* _EXERCISE INPUTS_:
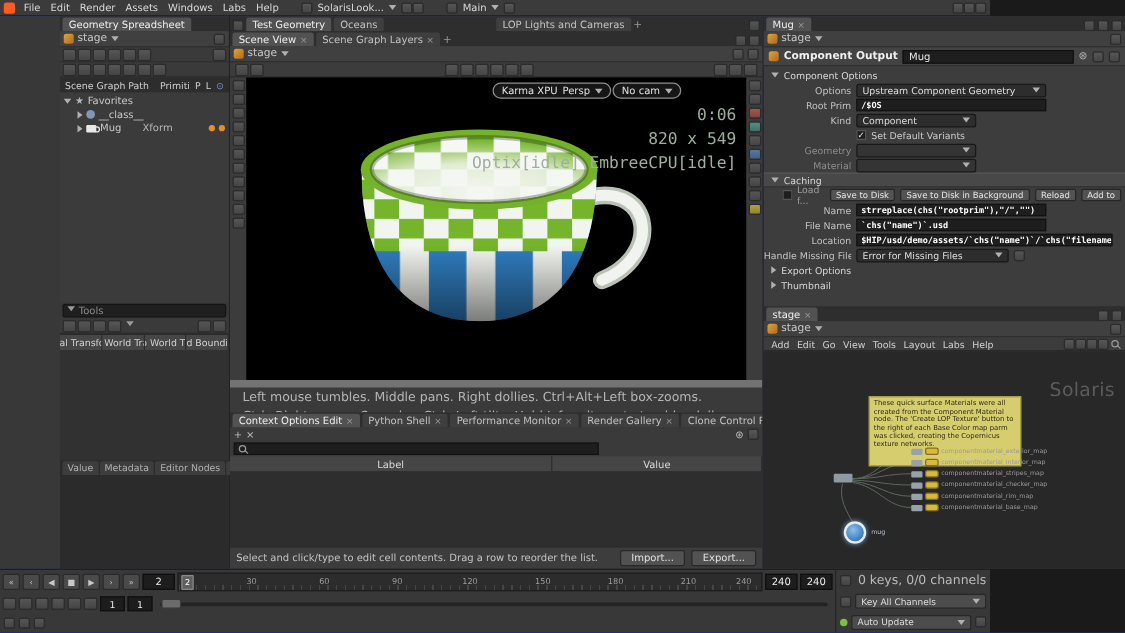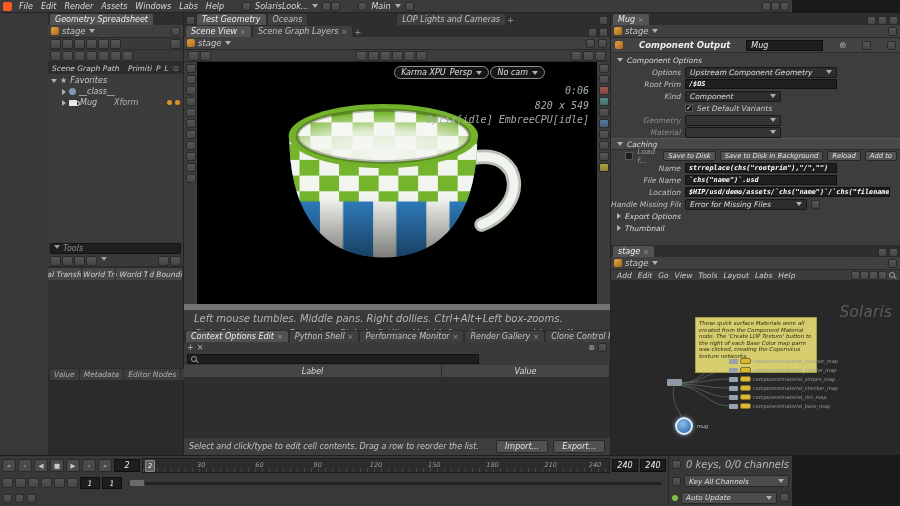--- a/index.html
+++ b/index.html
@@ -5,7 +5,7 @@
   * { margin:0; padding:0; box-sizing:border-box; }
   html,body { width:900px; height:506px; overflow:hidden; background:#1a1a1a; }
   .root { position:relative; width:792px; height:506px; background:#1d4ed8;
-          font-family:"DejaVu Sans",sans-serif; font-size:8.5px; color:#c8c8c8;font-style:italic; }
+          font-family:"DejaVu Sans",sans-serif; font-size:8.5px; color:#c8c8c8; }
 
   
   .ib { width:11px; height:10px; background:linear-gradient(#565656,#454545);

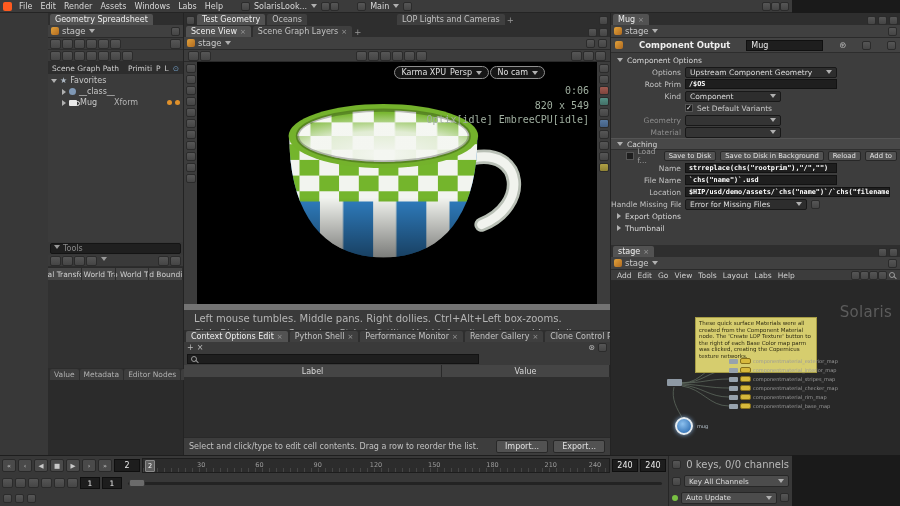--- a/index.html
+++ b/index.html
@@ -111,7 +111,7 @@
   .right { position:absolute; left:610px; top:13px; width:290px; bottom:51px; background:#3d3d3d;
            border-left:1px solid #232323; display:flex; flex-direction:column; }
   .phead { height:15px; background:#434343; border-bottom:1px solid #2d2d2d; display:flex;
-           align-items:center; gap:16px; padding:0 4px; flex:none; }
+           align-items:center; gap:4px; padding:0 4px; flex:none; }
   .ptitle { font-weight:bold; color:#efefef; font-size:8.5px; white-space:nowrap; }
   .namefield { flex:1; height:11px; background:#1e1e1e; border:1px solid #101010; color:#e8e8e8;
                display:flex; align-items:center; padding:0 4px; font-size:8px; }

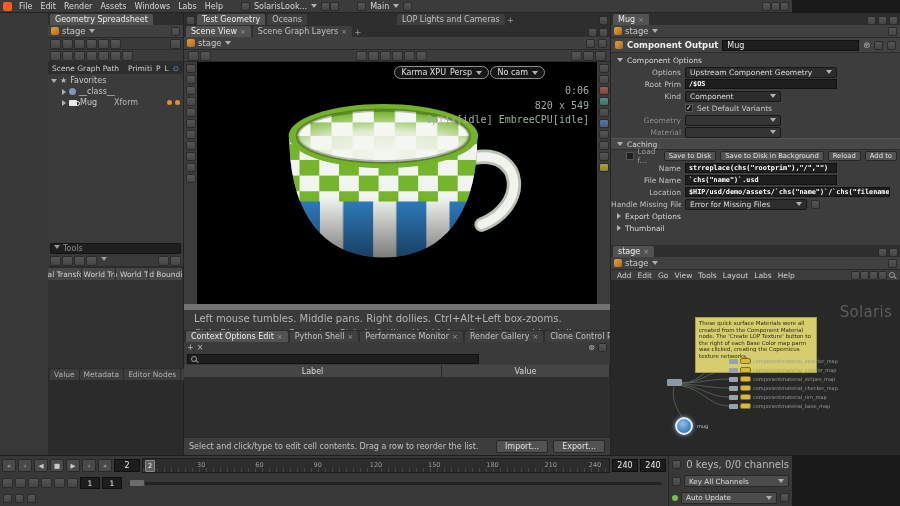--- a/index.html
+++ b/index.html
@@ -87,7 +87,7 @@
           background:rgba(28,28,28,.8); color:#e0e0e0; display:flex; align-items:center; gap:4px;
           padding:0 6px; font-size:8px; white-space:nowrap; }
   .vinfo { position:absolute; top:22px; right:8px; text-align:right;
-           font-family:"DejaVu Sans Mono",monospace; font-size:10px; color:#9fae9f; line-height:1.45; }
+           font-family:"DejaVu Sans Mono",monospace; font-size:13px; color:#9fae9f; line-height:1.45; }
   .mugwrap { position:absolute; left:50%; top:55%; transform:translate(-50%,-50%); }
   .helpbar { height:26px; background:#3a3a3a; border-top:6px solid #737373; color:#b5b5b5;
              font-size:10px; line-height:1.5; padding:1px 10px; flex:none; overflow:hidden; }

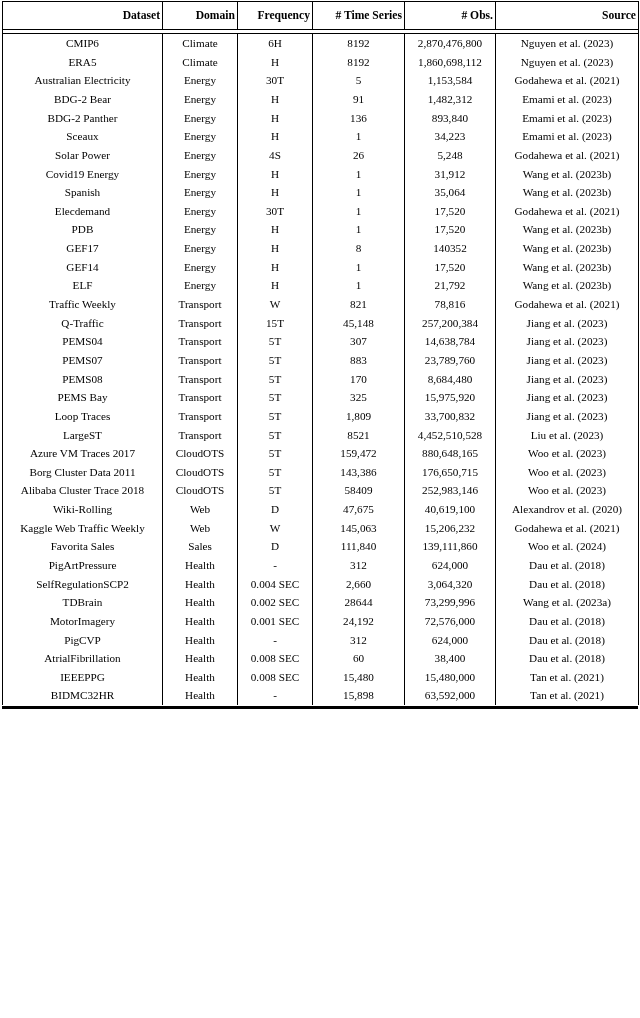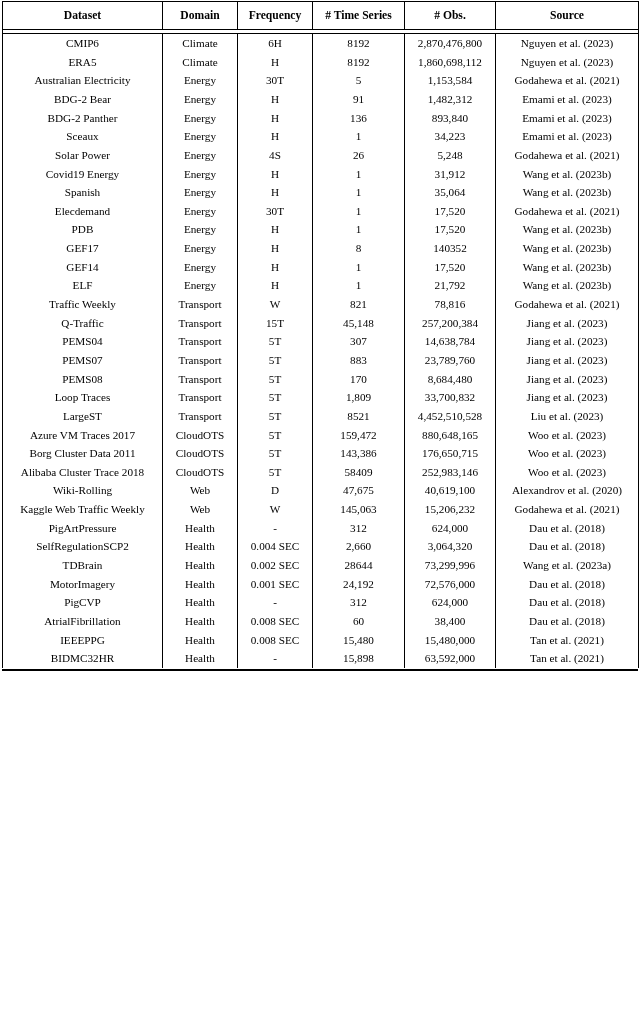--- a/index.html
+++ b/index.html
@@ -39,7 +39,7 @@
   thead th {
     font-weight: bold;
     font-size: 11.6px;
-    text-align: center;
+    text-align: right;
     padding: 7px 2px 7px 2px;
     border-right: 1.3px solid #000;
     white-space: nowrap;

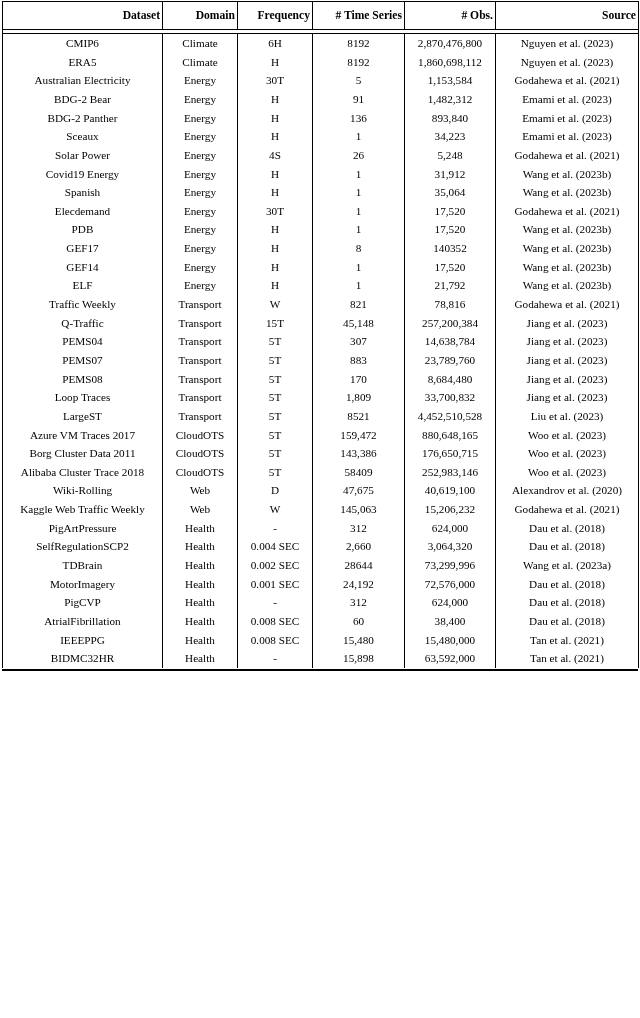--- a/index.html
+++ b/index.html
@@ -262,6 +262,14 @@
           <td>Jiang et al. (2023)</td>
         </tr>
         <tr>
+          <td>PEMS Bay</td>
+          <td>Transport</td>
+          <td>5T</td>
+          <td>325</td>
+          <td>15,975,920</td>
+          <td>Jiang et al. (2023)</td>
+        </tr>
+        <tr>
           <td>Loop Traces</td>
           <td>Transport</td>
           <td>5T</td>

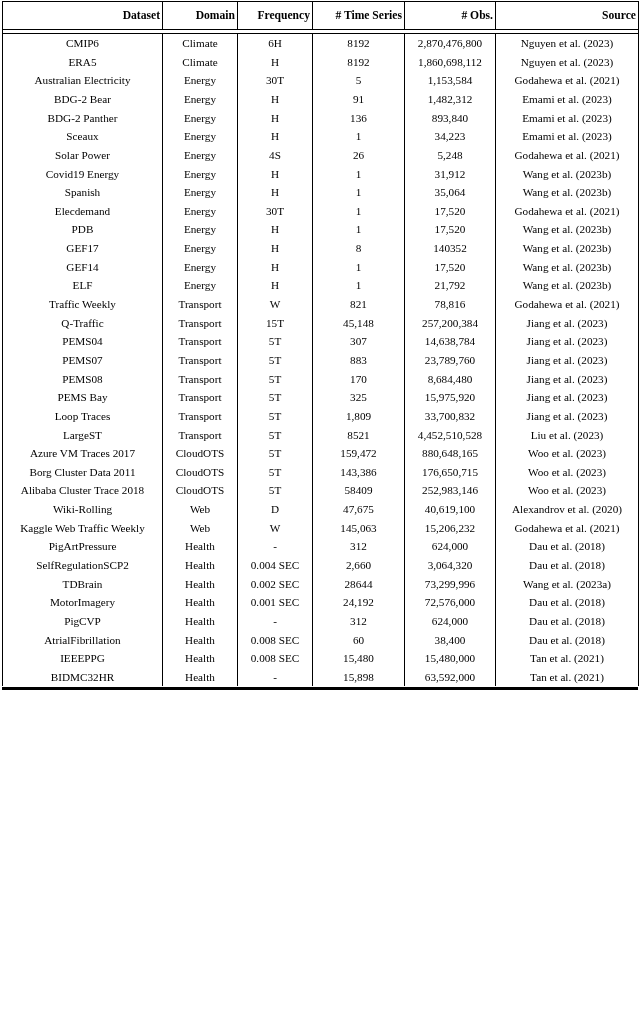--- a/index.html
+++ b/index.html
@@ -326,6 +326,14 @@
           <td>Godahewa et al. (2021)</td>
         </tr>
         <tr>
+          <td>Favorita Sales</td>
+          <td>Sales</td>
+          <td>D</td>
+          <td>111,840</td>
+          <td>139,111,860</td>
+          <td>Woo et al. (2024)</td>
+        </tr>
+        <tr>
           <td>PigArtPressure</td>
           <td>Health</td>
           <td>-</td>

* _WHAT THE TASK ASKS_:
Give the number of lines above in which the word "DejaVu" appears, and nothing more.

* _WRITTEN RESPONSE_:
4